*What the task asks*
Output the records exactly, and drop each picture.

------------------------

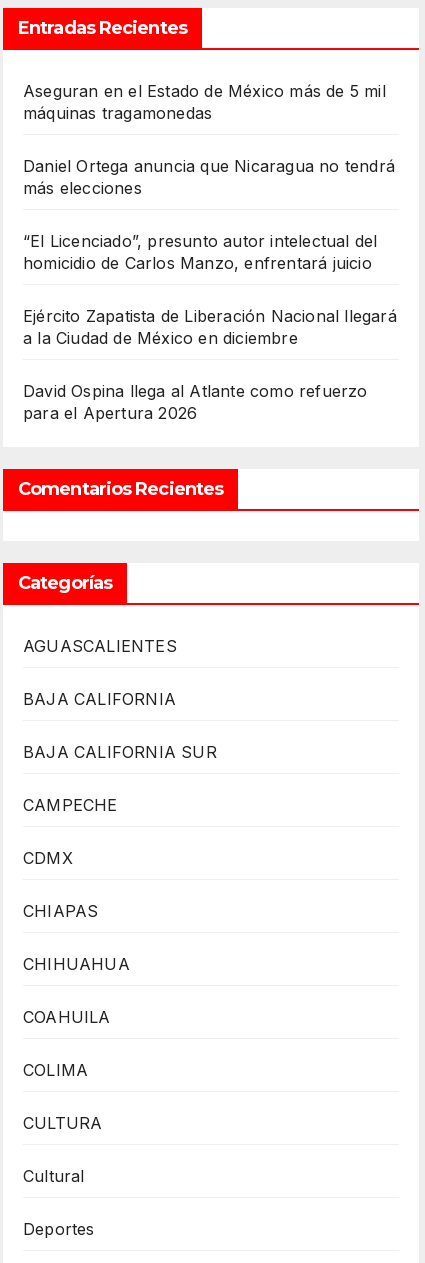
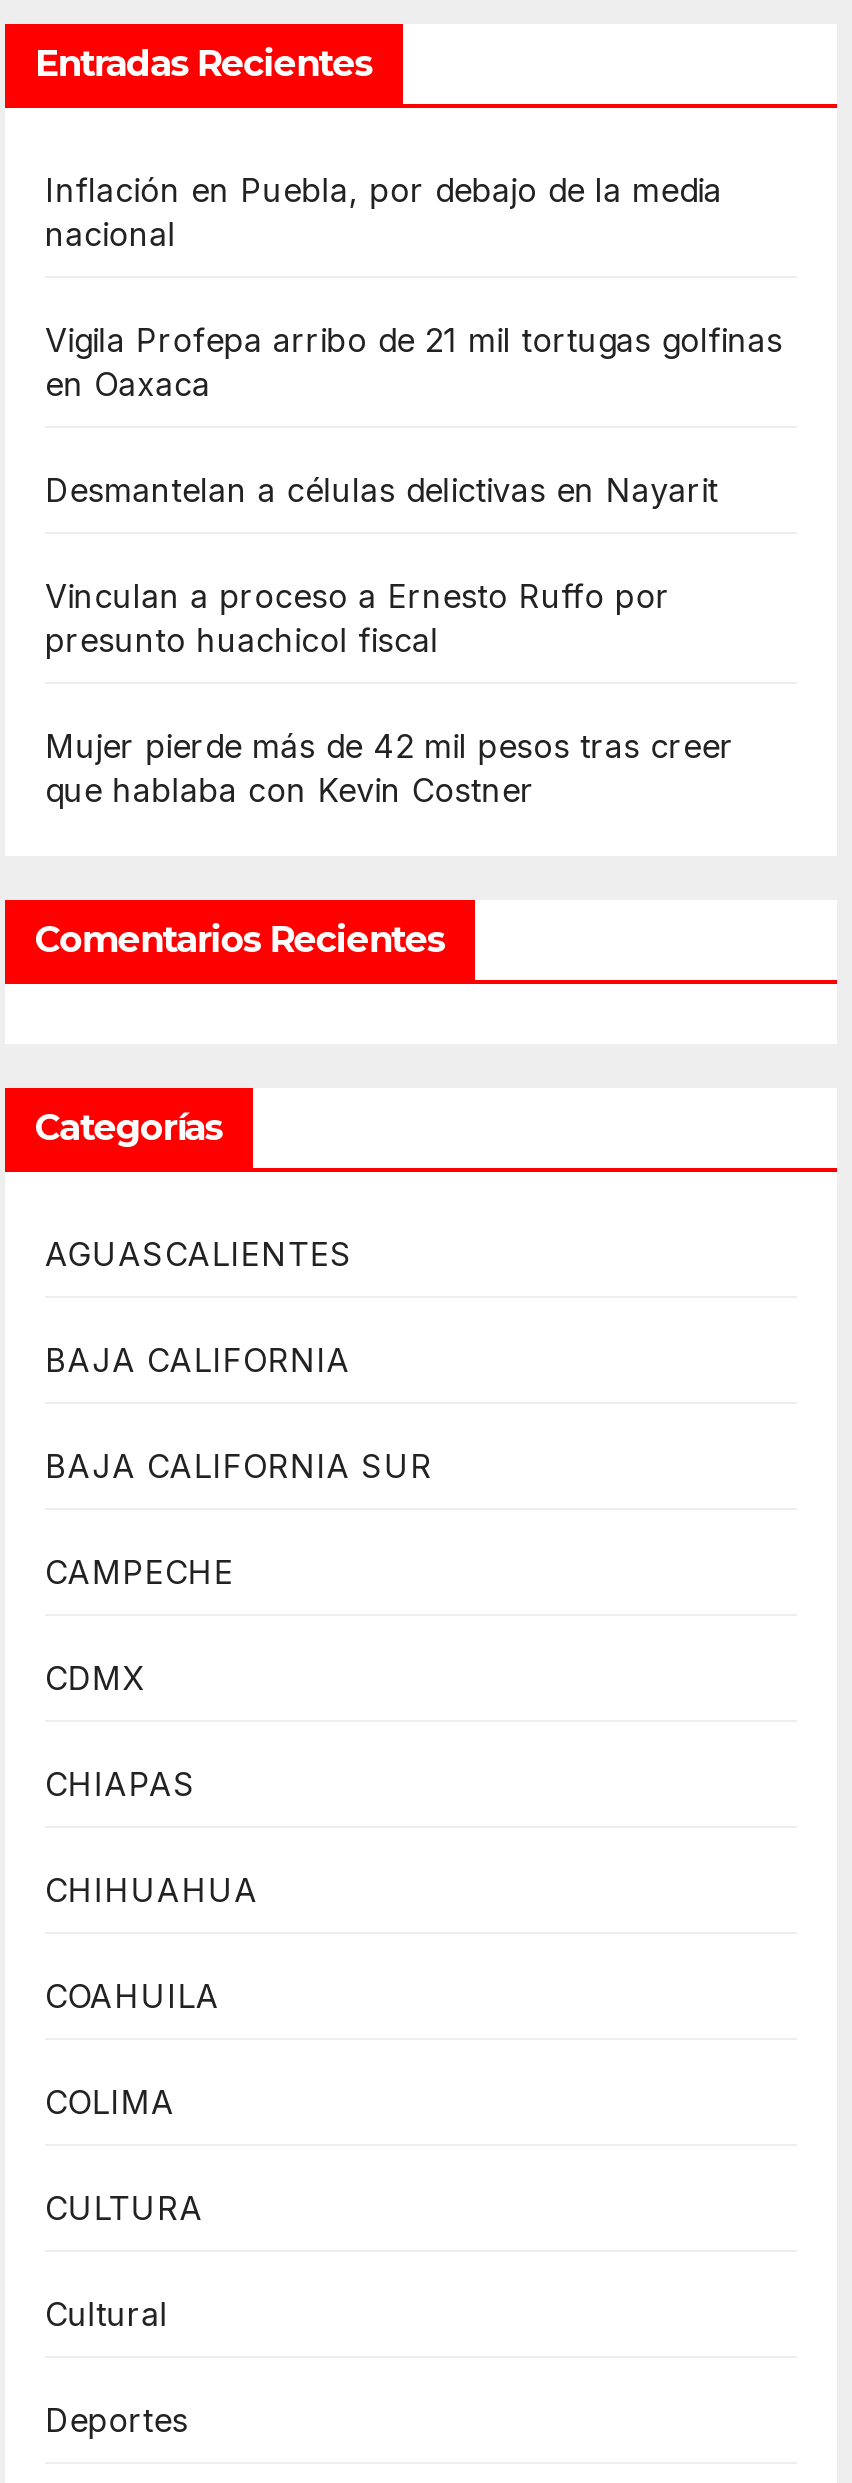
- Aseguran en el Estado de México más de 5 mil
- máquinas tragamonedas
+ Inflación en Puebla, por debajo de la media
+ nacional

- Daniel Ortega anuncia que Nicaragua no tendrá
- más elecciones
+ Vigila Profepa arribo de 21 mil tortugas golfinas
+ en Oaxaca

- “El Licenciado”, presunto autor intelectual del
- homicidio de Carlos Manzo, enfrentará juicio
+ Desmantelan a células delictivas en Nayarit

- Ejército Zapatista de Liberación Nacional llegará
- a la Ciudad de México en diciembre
+ Vinculan a proceso a Ernesto Ruffo por
+ presunto huachicol fiscal

- David Ospina llega al Atlante como refuerzo
- para el Apertura 2026
+ Mujer pierde más de 42 mil pesos tras creer
+ que hablaba con Kevin Costner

------------------------

*Response*
- Aseguran en el Estado de México más de 5 mil
- máquinas tragamonedas
+ Inflación en Puebla, por debajo de la media
+ nacional

- Daniel Ortega anuncia que Nicaragua no tendrá
- más elecciones
+ Vigila Profepa arribo de 21 mil tortugas golfinas
+ en Oaxaca

- “El Licenciado”, presunto autor intelectual del
- homicidio de Carlos Manzo, enfrentará juicio
+ Desmantelan a células delictivas en Nayarit

- Ejército Zapatista de Liberación Nacional llegará
- a la Ciudad de México en diciembre
+ Vinculan a proceso a Ernesto Ruffo por
+ presunto huachicol fiscal

- David Ospina llega al Atlante como refuerzo
- para el Apertura 2026
+ Mujer pierde más de 42 mil pesos tras creer
+ que hablaba con Kevin Costner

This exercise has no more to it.